Perhaps, in order to discourage further expansion of sugarcane production, support prices have not been increased for the past many years. It may be quite possible that by lifting movement restrictions on sugarcane, farmers may be able to get fair prices and better treatment.

It has been observed that higher prices have been obtained by the farmers in some instances.

While market manipulation and price conspiracy, if not cartelisation, is possible in quite competitive situations as well, if bad and non-transparent practices, as are common in the business environment, are not controlled.

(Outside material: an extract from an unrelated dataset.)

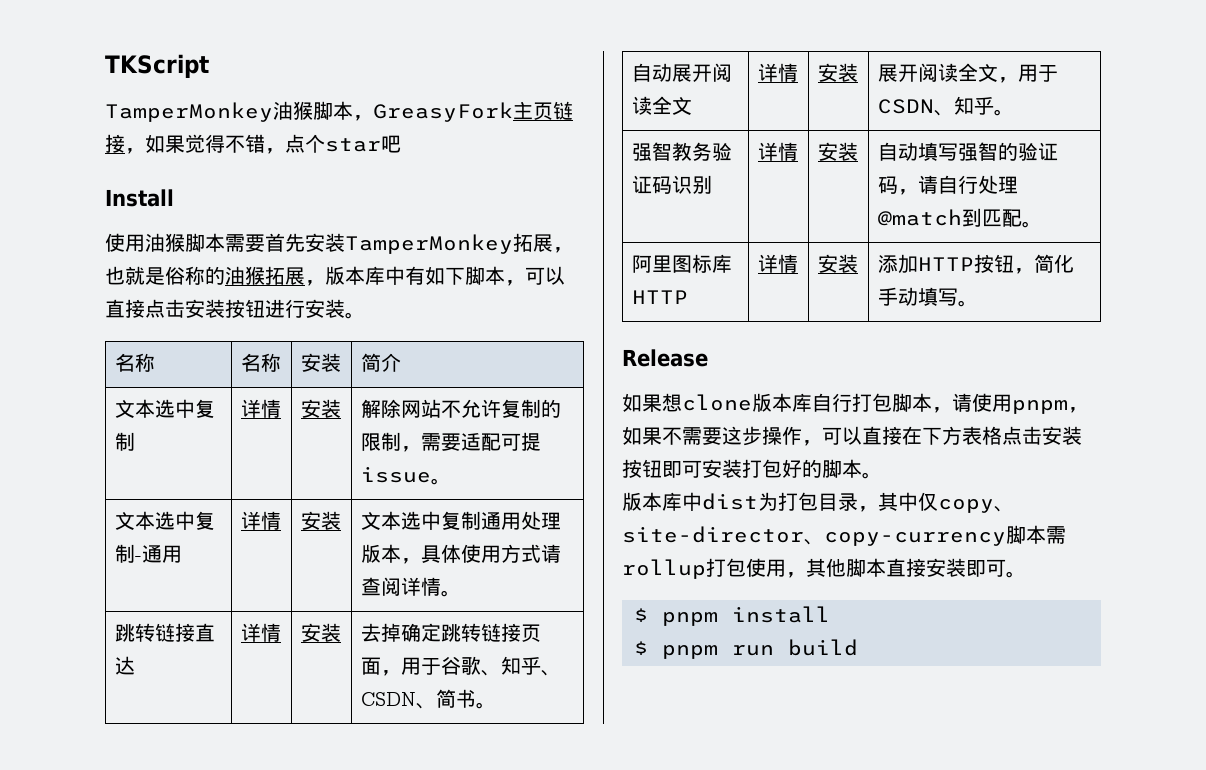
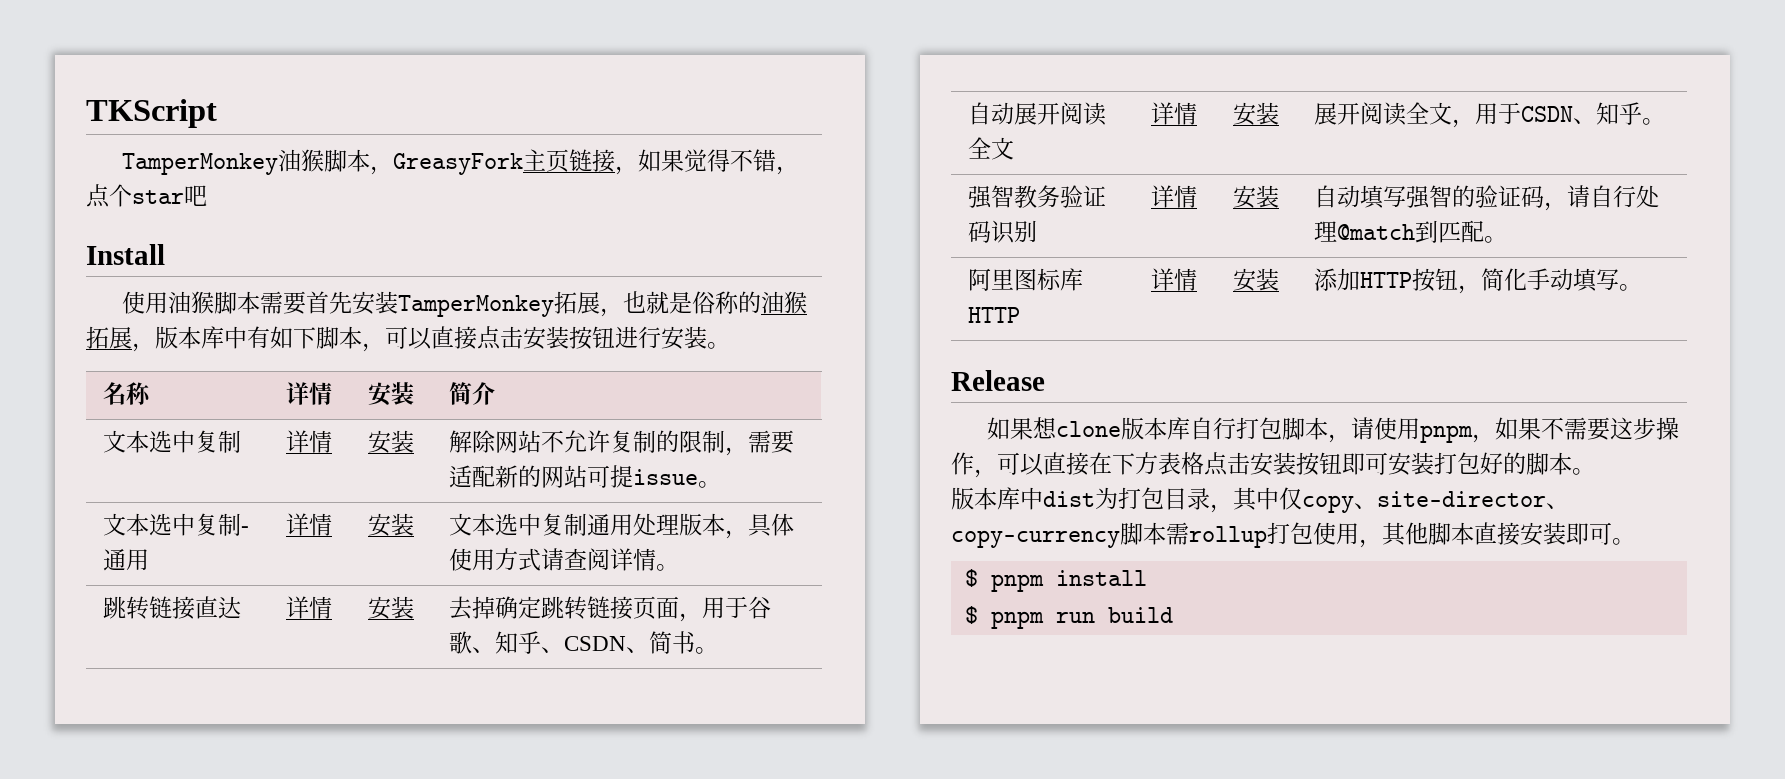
[241,353,282,372] 名称 -> [285,382,332,405] 详情
(502, 442) none -> [494,465,587,488] 新的网站

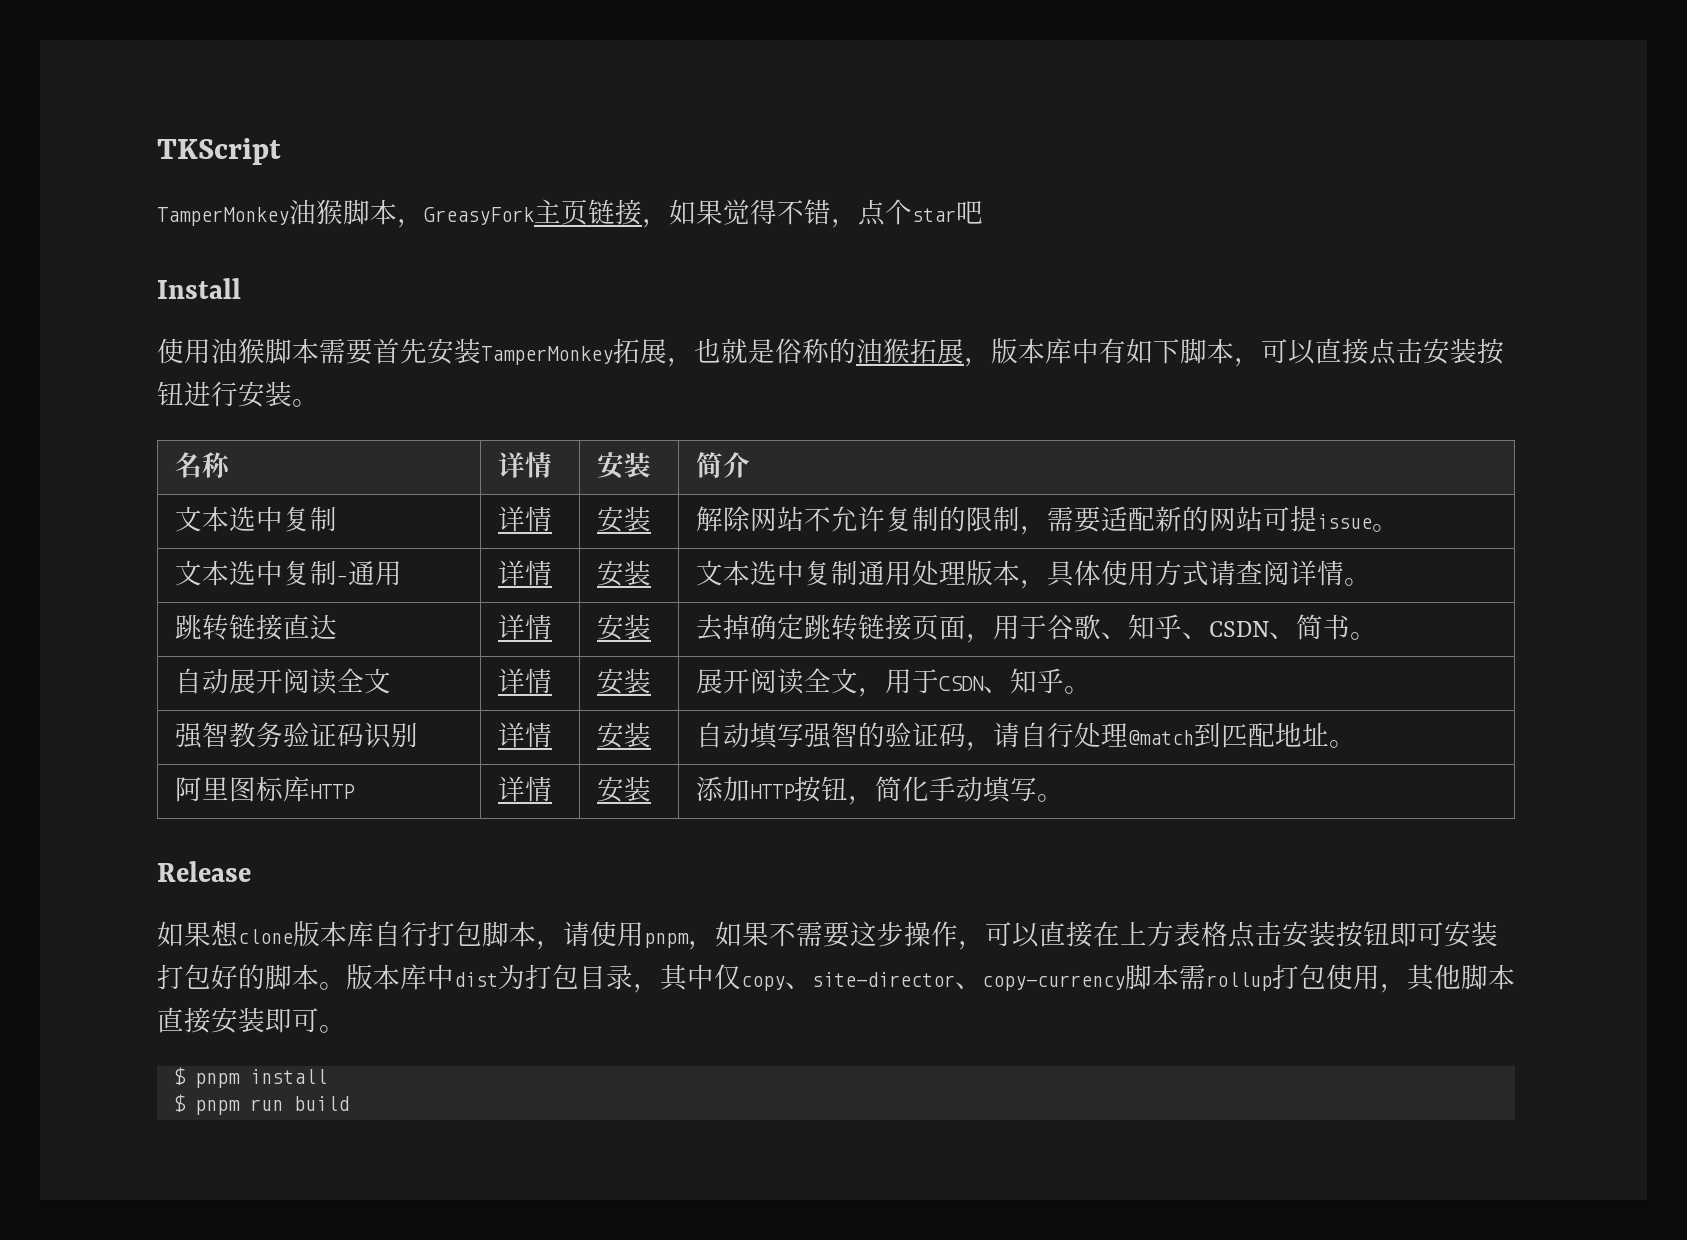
(1484, 231) none -> [1275,722,1330,747] 地址
[1112,453,1135,475] 下 -> [1120,921,1147,945] 上
(1595, 471) // -> (346, 986) none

We would like to analyse here, for understanding purposes, a quantitative measure of competition and monopoly of the sugar market. Monopoly or a lack of competition, among other tools, is measured by the well-known Hirschman- Herfindahl Index (HHI).

There are 89 sugar mills in Pakistan and the HHI comes out to be 692.

The US Department of Justice, while analysing the potential monopoly and antitrust cases, considers any market with HHI lower than 1,500 to be in a state of healthy competition.

The Department of Justice also analyses corporate mergers for the change in HHI that the merger would trigger – any merger that would result in a change in HHI of 200 points or more raises serious antitrust concerns.

One would not be sure, if this would be applicable to the situation in Pakistan. Some research would be required in this respect by organisations such as the SECP and CCP.

The proposed market reforms will bring transparency and may be able to remove, at least, some of the ills of the system, although we can count on the creativity of businessmen to find new ways of beating the system.

Let’s do business as it is done elsewhere in civilised societies. The volume of sugar business in Pakistan is large enough to warrant an organised market system.

The writer is former member of the Planning Commission

 

Published in The Express Tribune, June 1st, 2020.